▶ _EXERCISE REQUIREMENTS_: What you return should be the full listing, word for word, without a single image.
++++++++
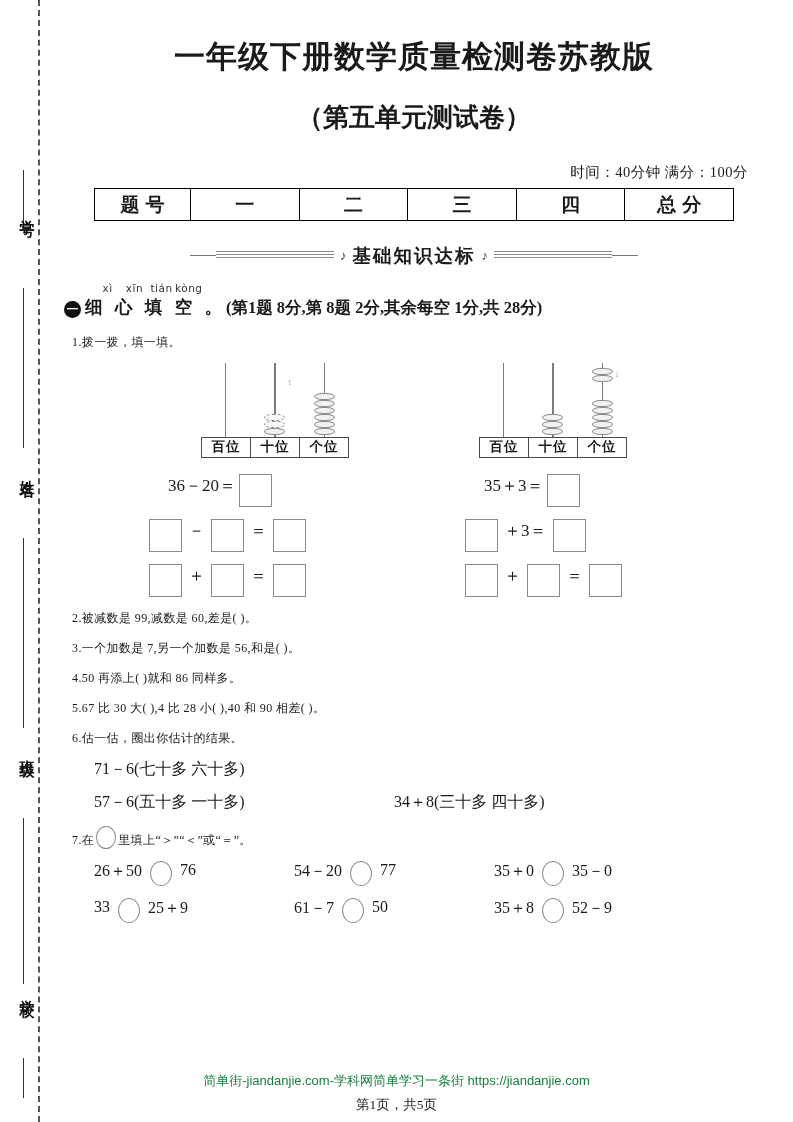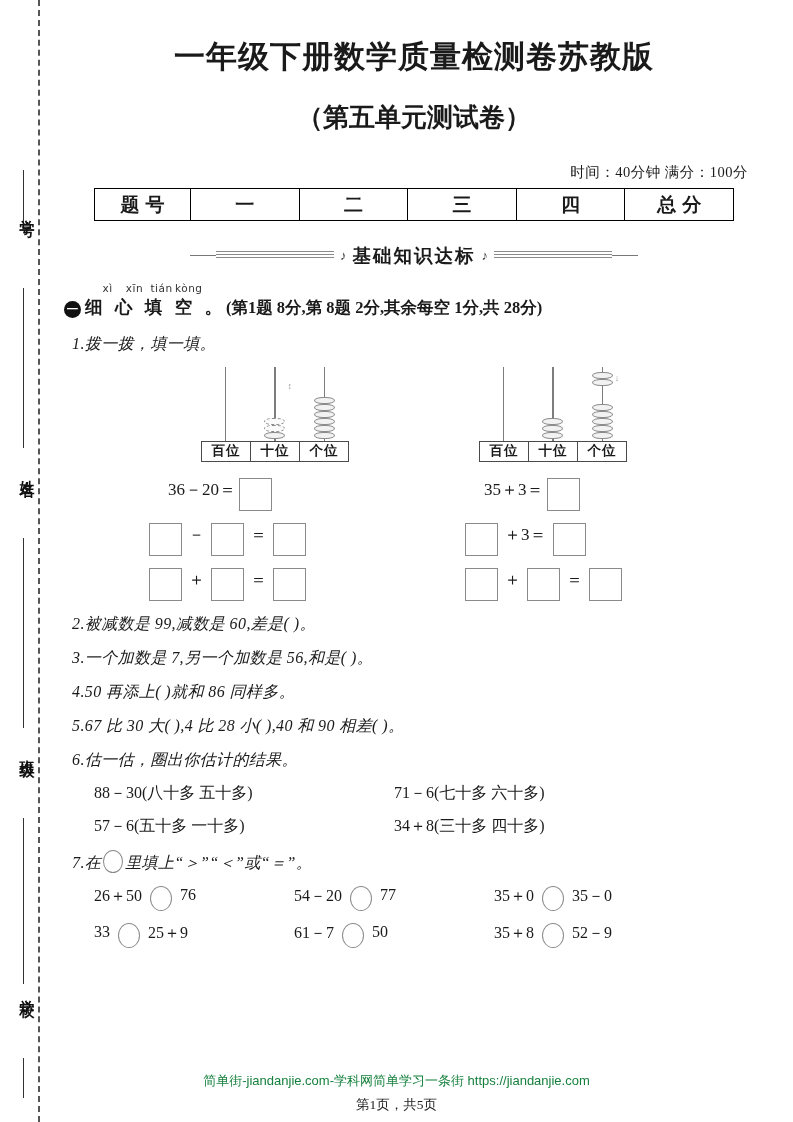--- a/index.html
+++ b/index.html
@@ -151,11 +151,10 @@
 
   
   .item {
-    font-size: 16px;
+    font-size: 12px;
     margin-top: 13px;
     padding-left: 14px;
     letter-spacing: 0.4px;
-    font-style: italic;
   }
   .item-1 { margin-top: 15px; }
 

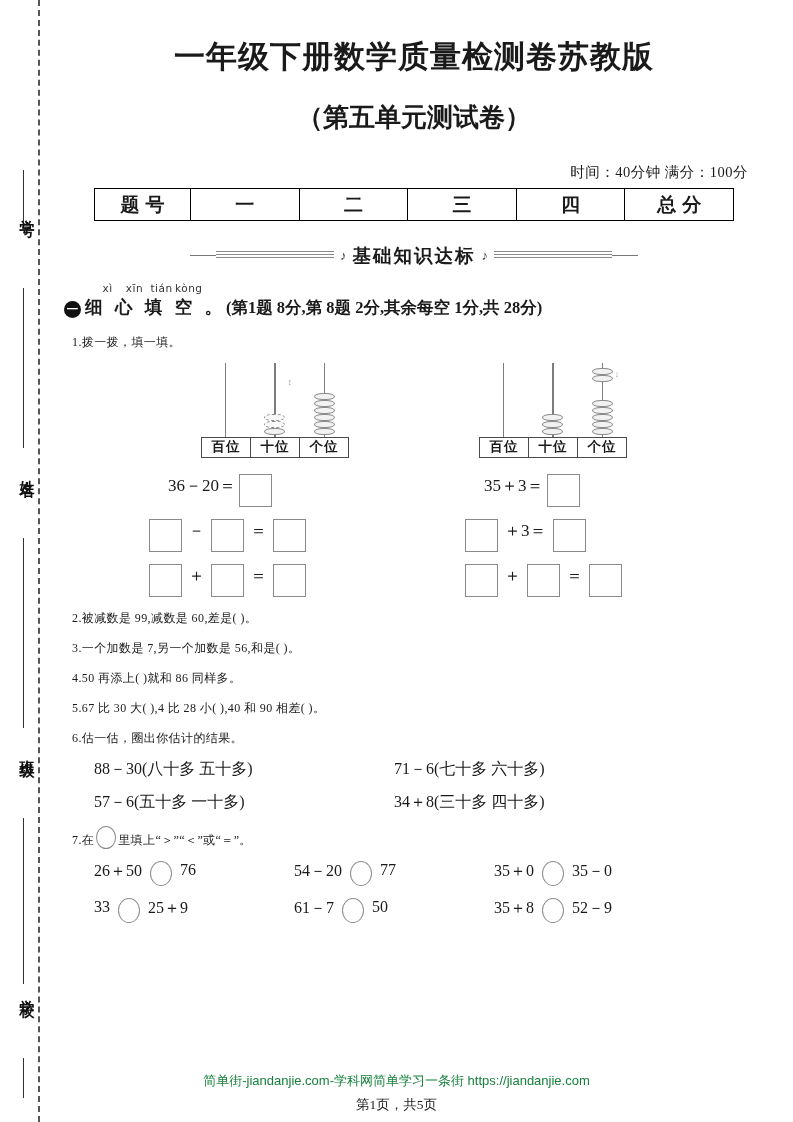--- a/index.html
+++ b/index.html
@@ -452,7 +452,6 @@
 
   <div class="item">6.估一估，圈出你估计的结果。</div>
   <div class="sub-row">
-    <div class="est-cell">88－30(八十多        五十多)</div>
     <div class="est-cell">71－6(七十多        六十多)</div>
   </div>
   <div class="sub-row">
++++++++
▶ _SOLUTION TO THE PROBLEM_:
--- a/index.html
+++ b/index.html
@@ -151,11 +151,10 @@
 
   
   .item {
-    font-size: 16px;
+    font-size: 12px;
     margin-top: 13px;
     padding-left: 14px;
     letter-spacing: 0.4px;
-    font-style: italic;
   }
   .item-1 { margin-top: 15px; }
 

--- a/index.html
+++ b/index.html
@@ -452,7 +452,6 @@
 
   <div class="item">6.估一估，圈出你估计的结果。</div>
   <div class="sub-row">
-    <div class="est-cell">88－30(八十多        五十多)</div>
     <div class="est-cell">71－6(七十多        六十多)</div>
   </div>
   <div class="sub-row">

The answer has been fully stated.